[SUPPLIED INFORMATION]
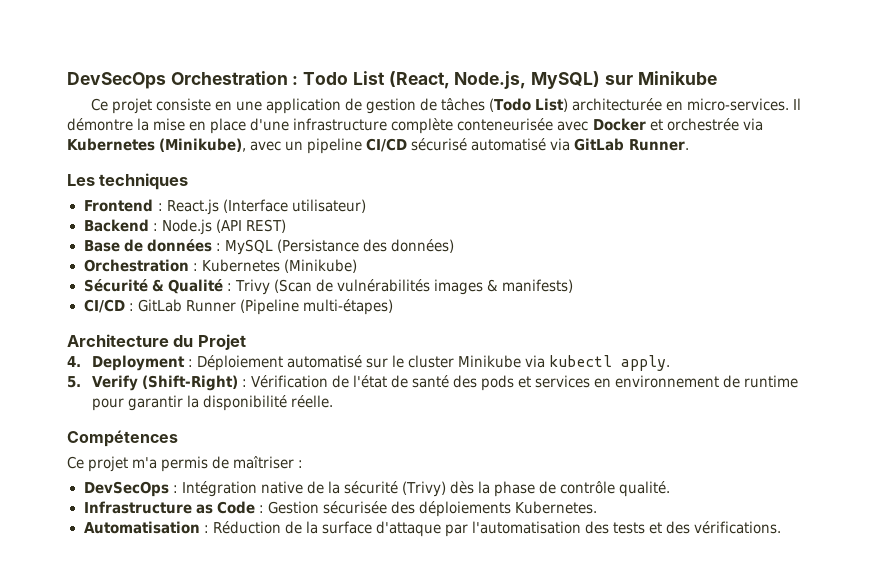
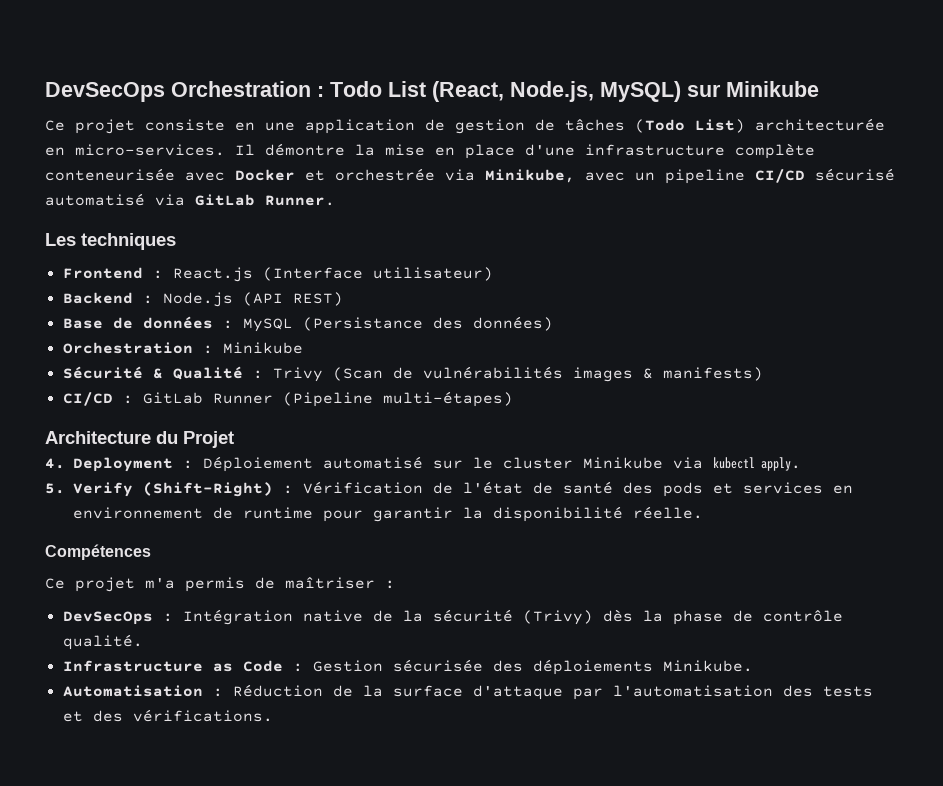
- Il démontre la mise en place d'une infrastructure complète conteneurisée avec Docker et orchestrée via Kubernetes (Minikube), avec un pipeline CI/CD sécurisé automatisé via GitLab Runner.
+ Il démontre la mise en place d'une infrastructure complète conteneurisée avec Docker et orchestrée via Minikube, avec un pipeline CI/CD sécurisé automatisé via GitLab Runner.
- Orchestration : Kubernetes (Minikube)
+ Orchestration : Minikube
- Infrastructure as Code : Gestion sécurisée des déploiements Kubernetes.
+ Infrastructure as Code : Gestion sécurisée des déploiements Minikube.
[/SUPPLIED INFORMATION]
[SUPPLIED INFORMATION]
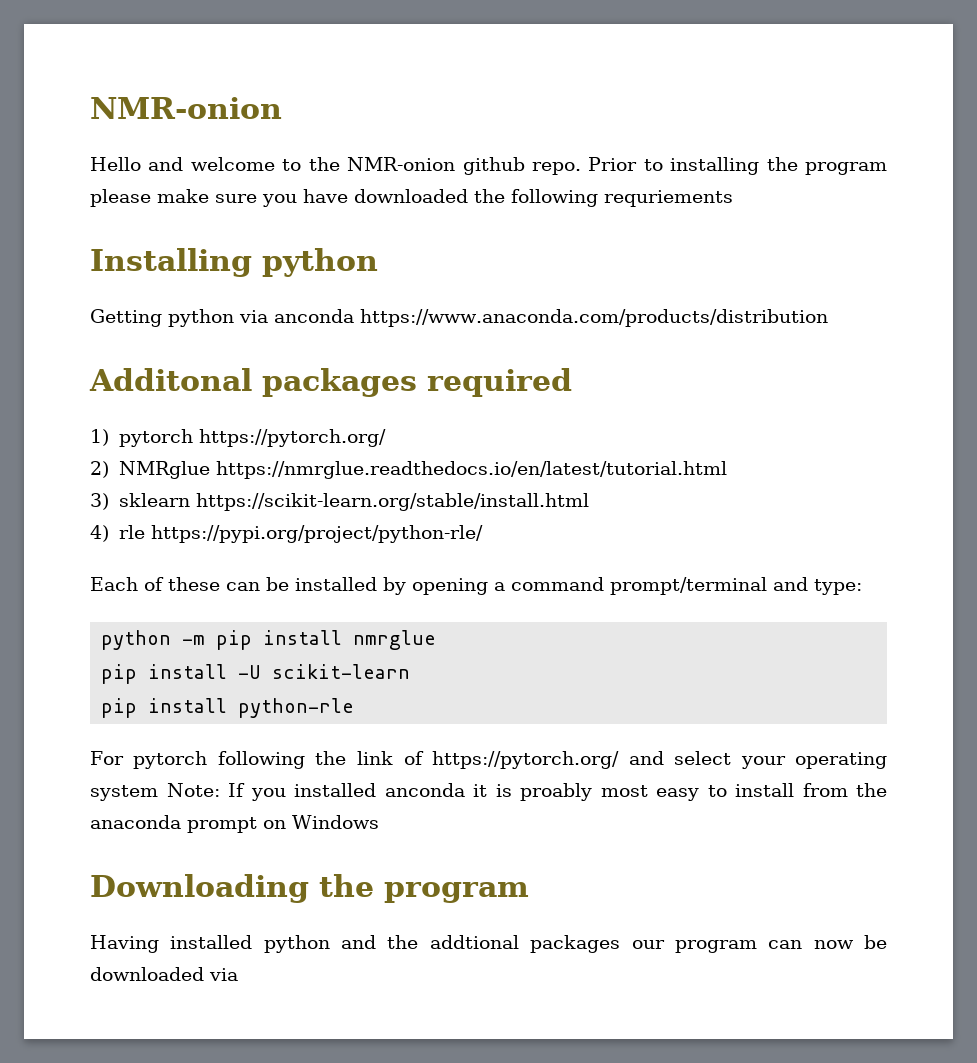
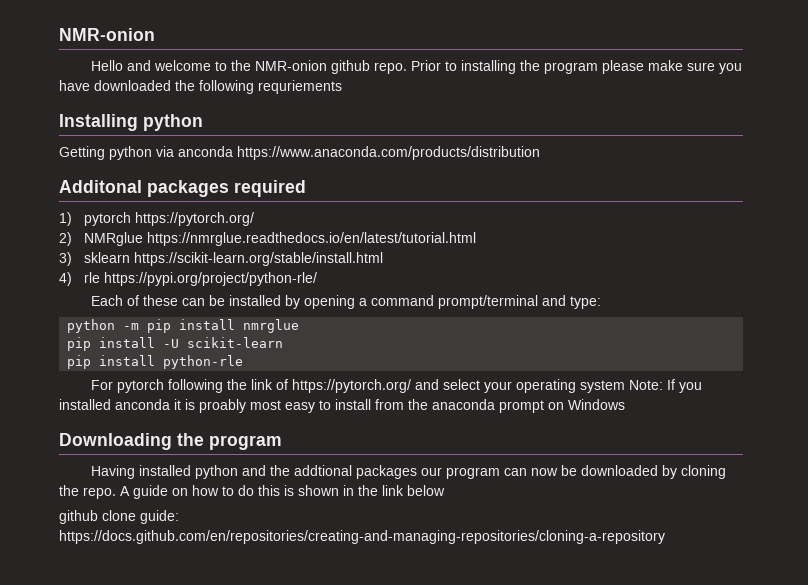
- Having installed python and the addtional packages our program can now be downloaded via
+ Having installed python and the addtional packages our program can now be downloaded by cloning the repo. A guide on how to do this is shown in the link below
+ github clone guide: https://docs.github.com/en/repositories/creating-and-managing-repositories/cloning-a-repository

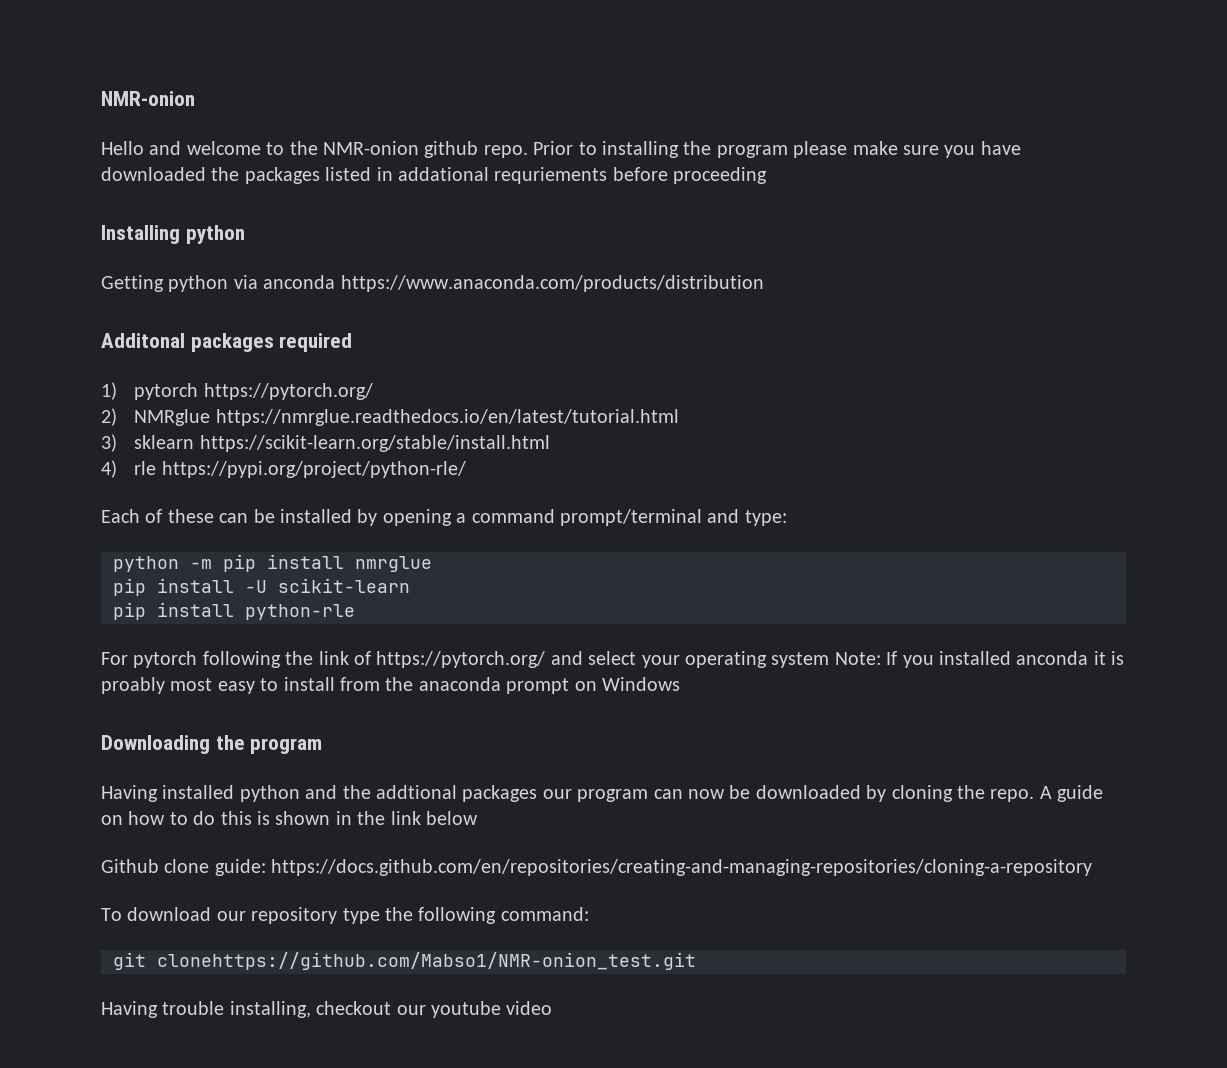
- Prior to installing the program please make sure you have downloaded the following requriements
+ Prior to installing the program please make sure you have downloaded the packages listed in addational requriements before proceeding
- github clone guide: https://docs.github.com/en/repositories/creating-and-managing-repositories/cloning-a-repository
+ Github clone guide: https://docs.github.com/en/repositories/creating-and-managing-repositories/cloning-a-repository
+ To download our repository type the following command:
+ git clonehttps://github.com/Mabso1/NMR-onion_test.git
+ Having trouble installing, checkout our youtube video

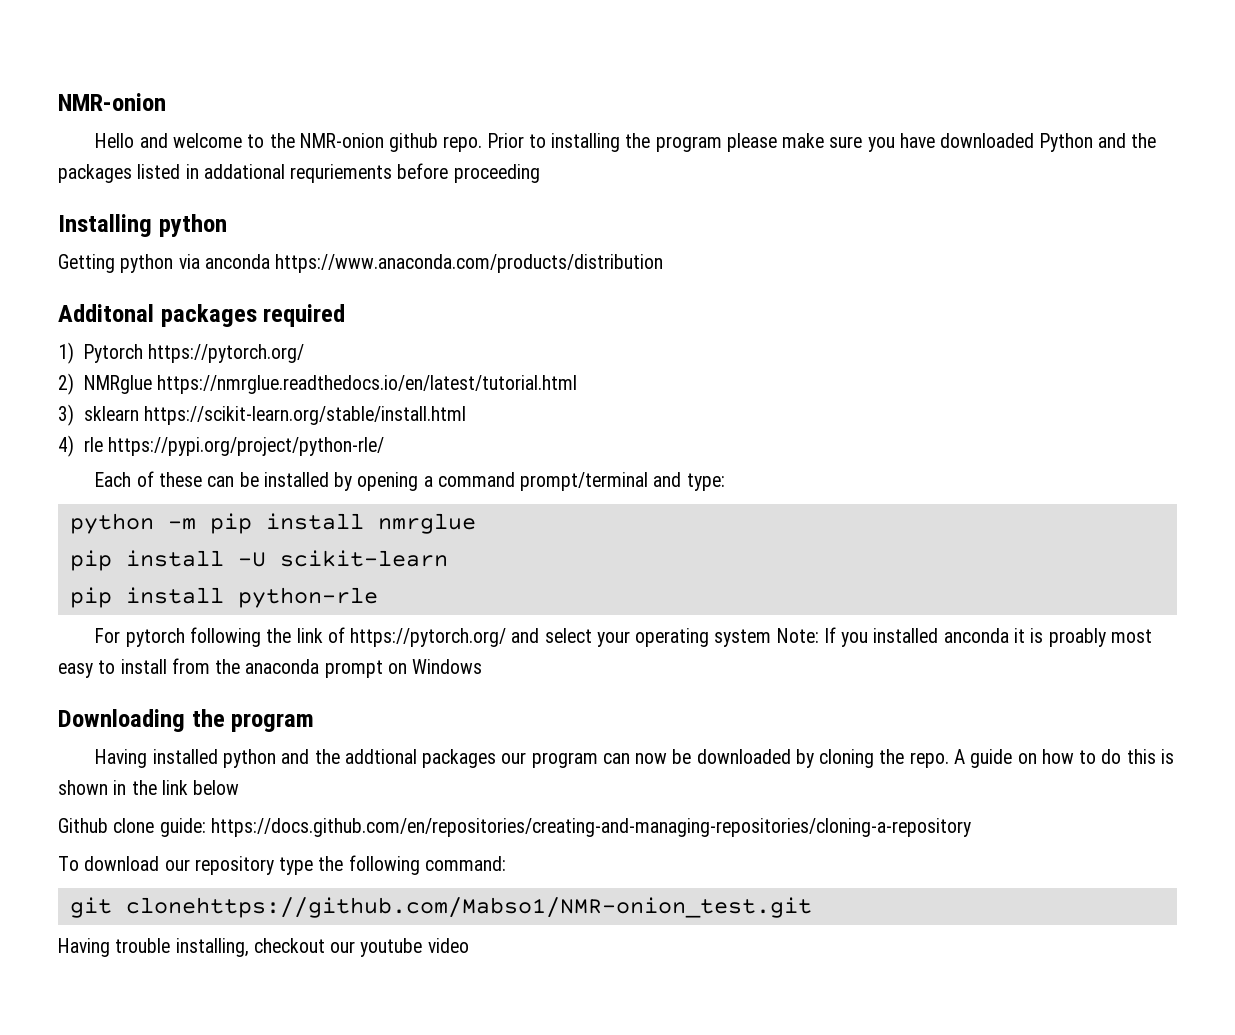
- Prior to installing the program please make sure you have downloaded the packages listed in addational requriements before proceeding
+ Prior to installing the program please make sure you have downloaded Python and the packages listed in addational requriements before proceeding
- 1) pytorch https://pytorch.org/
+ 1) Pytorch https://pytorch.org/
[/SUPPLIED INFORMATION]
[SUPPLIED INFORMATION]
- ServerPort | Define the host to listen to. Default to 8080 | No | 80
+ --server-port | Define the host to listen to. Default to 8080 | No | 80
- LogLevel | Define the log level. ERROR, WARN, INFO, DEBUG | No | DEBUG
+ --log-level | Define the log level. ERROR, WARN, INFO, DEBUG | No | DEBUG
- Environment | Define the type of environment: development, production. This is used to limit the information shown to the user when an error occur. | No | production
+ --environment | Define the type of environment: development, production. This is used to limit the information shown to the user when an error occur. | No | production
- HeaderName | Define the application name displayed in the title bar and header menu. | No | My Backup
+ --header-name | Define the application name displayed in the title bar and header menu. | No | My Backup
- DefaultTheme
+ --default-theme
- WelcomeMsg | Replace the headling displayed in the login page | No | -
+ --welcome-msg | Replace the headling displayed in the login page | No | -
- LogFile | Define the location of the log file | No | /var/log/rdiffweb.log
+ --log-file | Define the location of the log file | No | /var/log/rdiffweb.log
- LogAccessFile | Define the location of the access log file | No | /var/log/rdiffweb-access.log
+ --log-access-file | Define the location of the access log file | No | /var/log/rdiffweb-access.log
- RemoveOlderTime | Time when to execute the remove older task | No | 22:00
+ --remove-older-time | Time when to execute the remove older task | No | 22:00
[/SUPPLIED INFORMATION]
== TASK DETAILS ==
Reproducing the whole listing above is not the task. Copy exactly only the lines from the one with "- WelcomeMsg |" to the one with "- RemoveOlderTime |", both kept.

== WORKED SOLUTION ==
- WelcomeMsg | Replace the headling displayed in the login page | No | -
+ --welcome-msg | Replace the headling displayed in the login page | No | -
- LogFile | Define the location of the log file | No | /var/log/rdiffweb.log
+ --log-file | Define the location of the log file | No | /var/log/rdiffweb.log
- LogAccessFile | Define the location of the access log file | No | /var/log/rdiffweb-access.log
+ --log-access-file | Define the location of the access log file | No | /var/log/rdiffweb-access.log
- RemoveOlderTime | Time when to execute the remove older task | No | 22:00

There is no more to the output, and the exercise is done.